Required action:
Without any images, write the listing below out word for word.

⟨

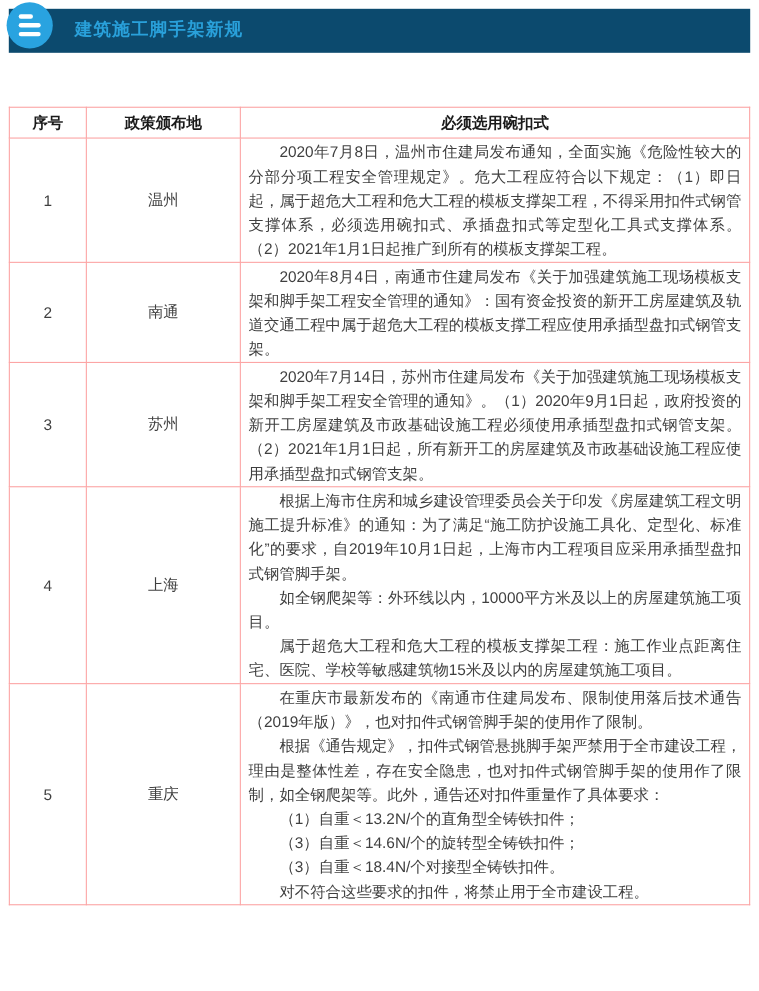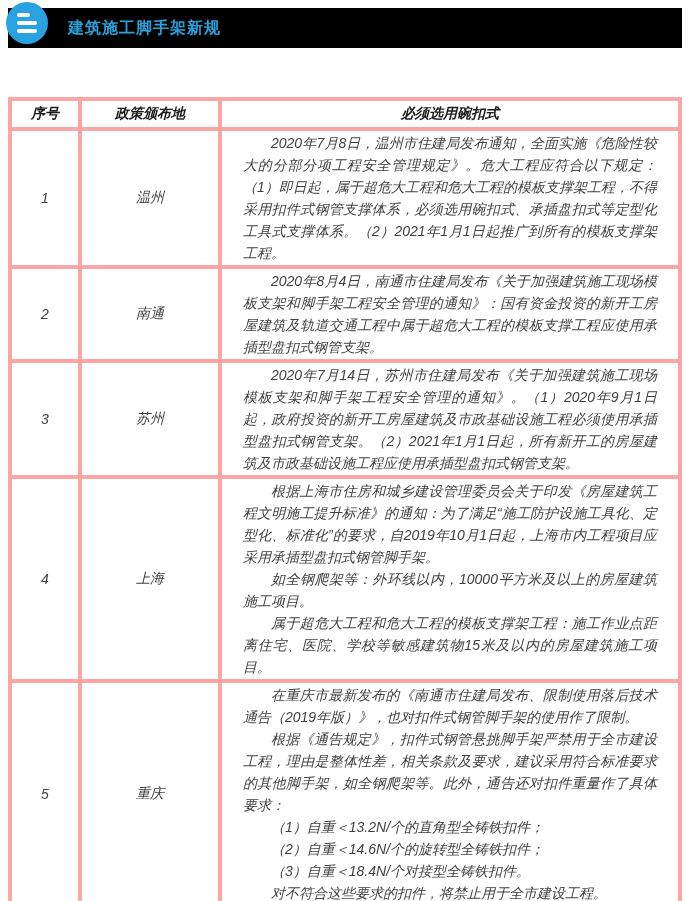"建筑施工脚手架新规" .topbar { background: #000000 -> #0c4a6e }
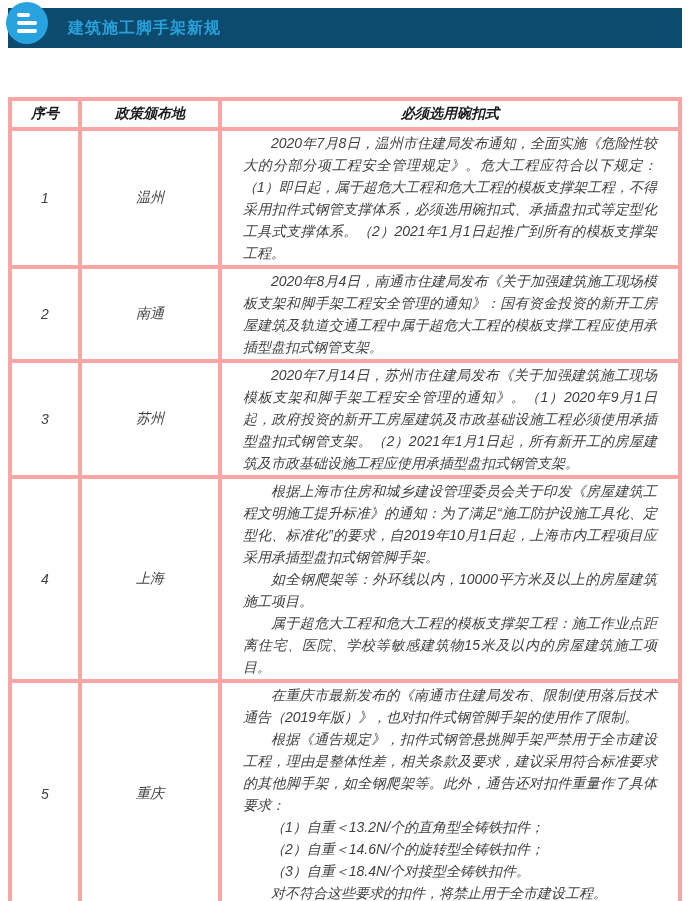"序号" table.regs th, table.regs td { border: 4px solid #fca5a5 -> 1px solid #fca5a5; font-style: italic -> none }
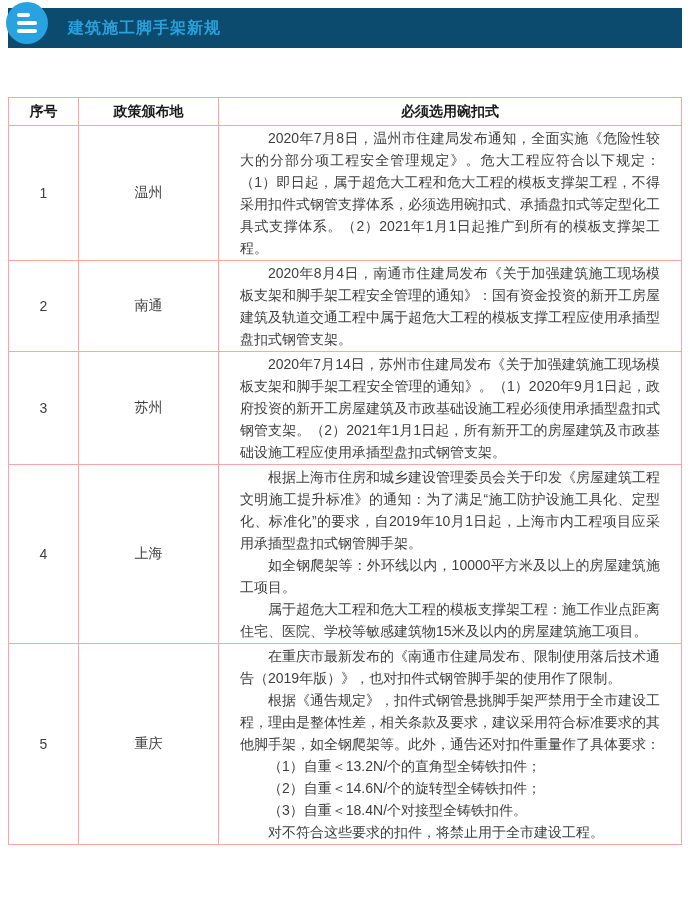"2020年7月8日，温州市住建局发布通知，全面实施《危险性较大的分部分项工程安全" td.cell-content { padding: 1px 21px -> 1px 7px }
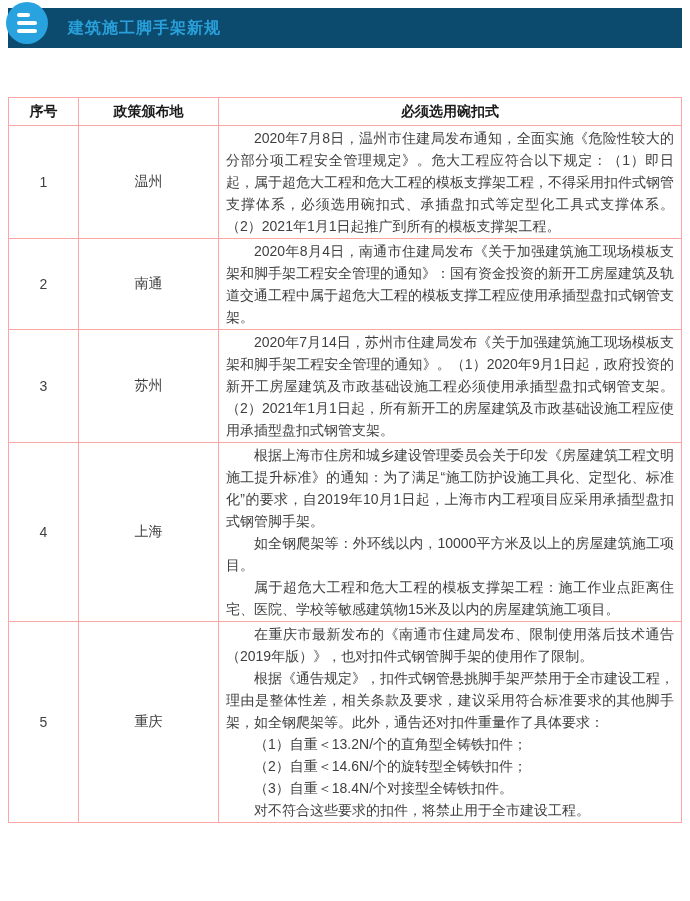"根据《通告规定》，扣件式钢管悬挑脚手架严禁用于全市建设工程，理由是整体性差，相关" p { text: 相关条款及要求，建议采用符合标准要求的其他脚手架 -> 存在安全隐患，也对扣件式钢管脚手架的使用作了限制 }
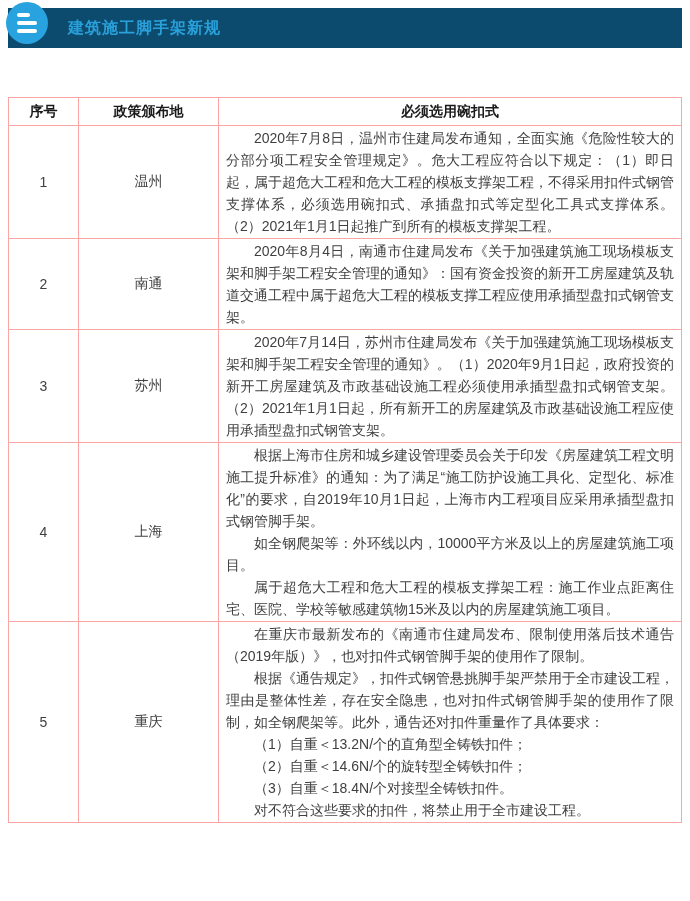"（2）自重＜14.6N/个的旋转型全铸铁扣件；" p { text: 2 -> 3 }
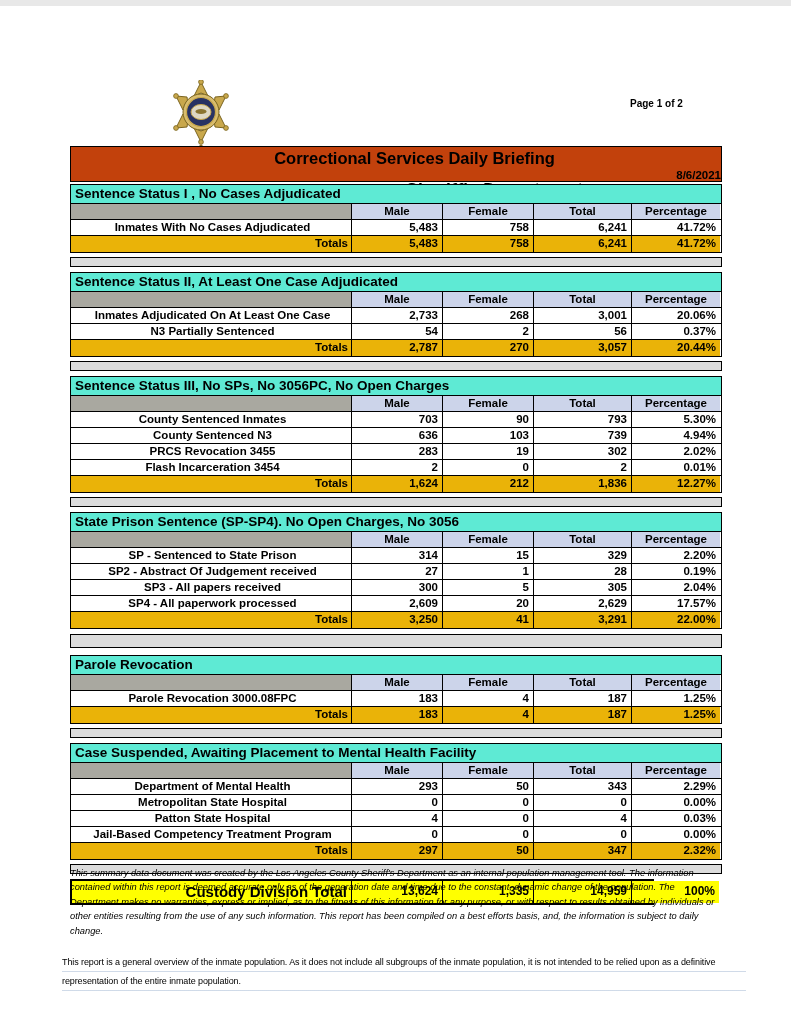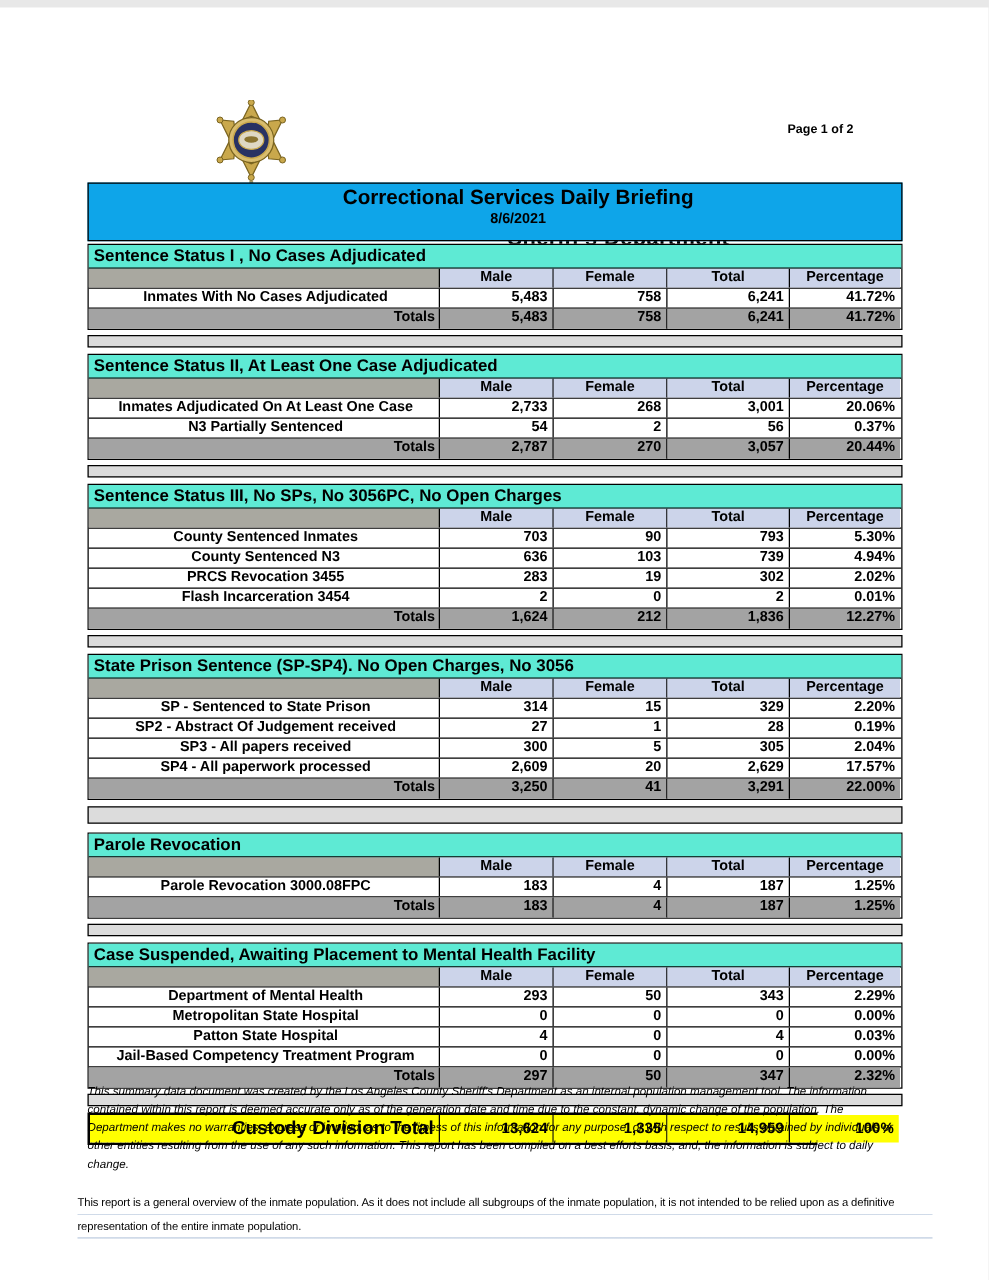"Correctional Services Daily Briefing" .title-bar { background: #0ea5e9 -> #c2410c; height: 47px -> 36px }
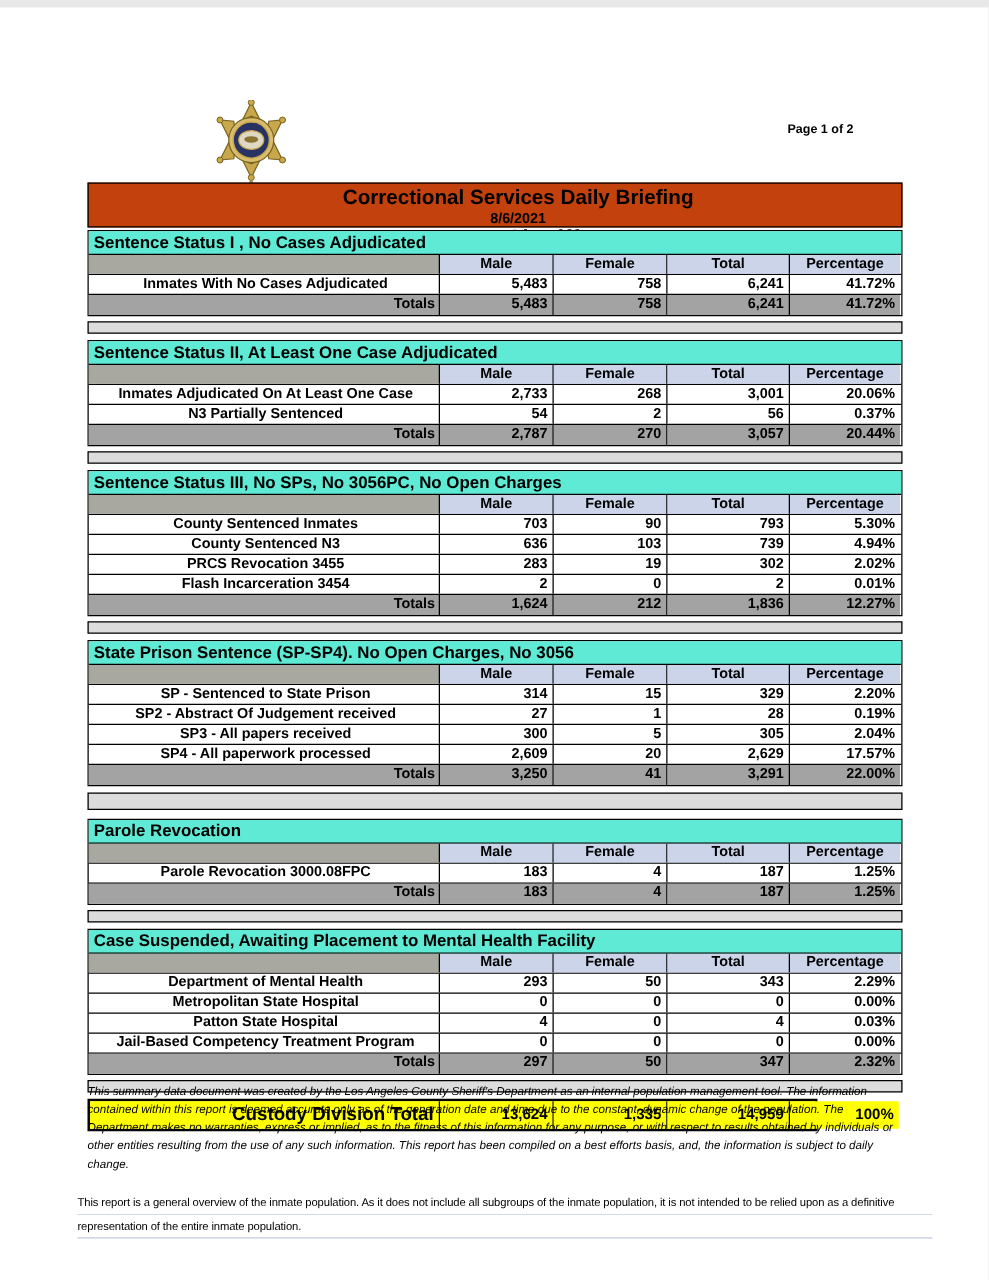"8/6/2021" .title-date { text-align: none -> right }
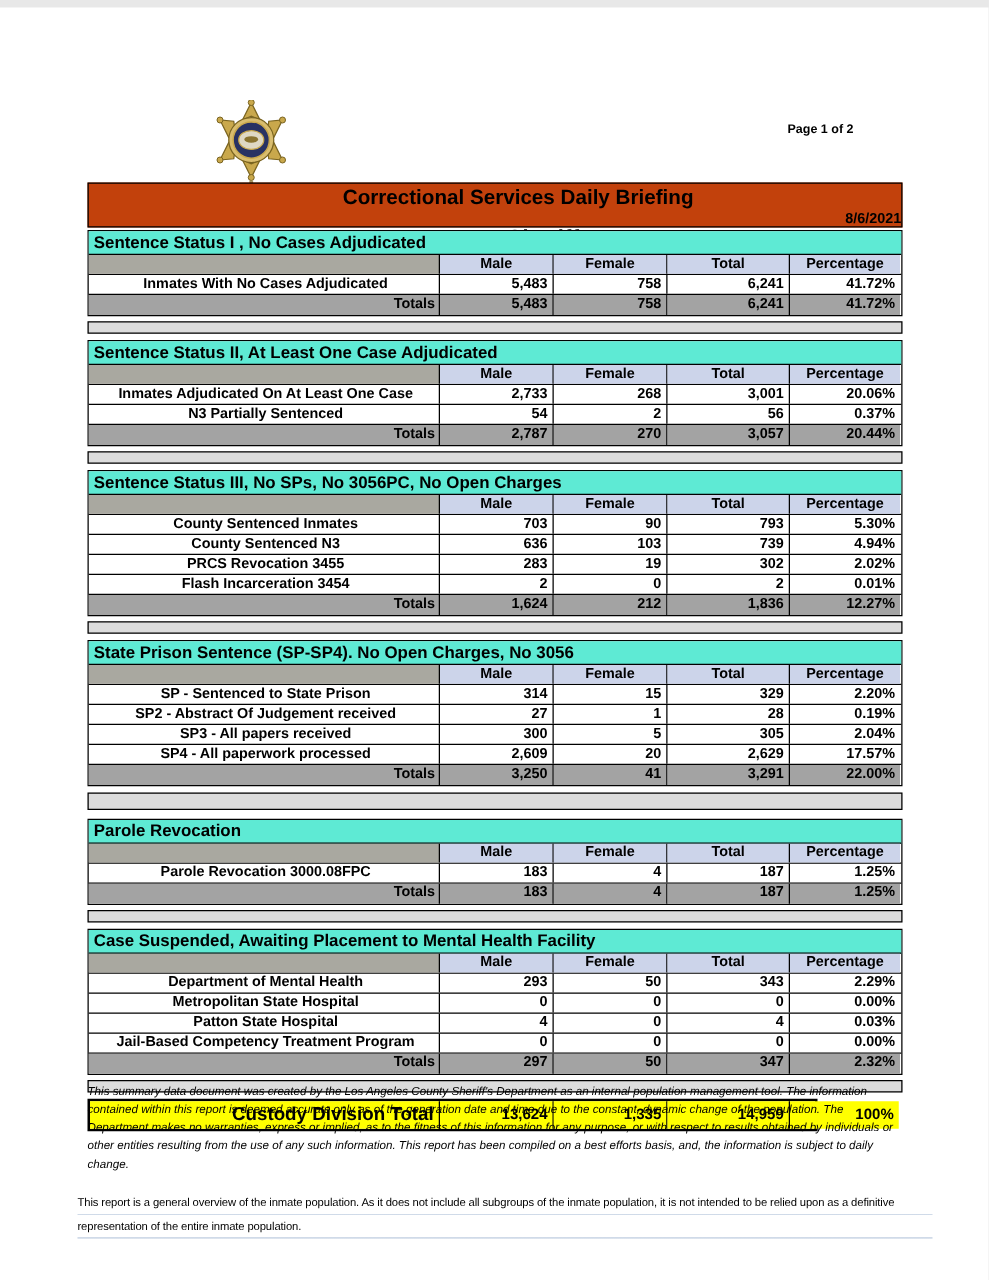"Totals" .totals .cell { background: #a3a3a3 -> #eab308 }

⟩

Task output:
"建筑施工脚手架新规" .topbar { background: #000000 -> #0c4a6e }
"序号" table.regs th, table.regs td { border: 4px solid #fca5a5 -> 1px solid #fca5a5; font-style: italic -> none }
"2020年7月8日，温州市住建局发布通知，全面实施《危险性较大的分部分项工程安全" td.cell-content { padding: 1px 21px -> 1px 7px }
"根据《通告规定》，扣件式钢管悬挑脚手架严禁用于全市建设工程，理由是整体性差，相关" p { text: 相关条款及要求，建议采用符合标准要求的其他脚手架 -> 存在安全隐患，也对扣件式钢管脚手架的使用作了限制 }
"（2）自重＜14.6N/个的旋转型全铸铁扣件；" p { text: 2 -> 3 }
"Correctional Services Daily Briefing" .title-bar { background: #0ea5e9 -> #c2410c; height: 47px -> 36px }
"8/6/2021" .title-date { text-align: none -> right }
"Totals" .totals .cell { background: #a3a3a3 -> #eab308 }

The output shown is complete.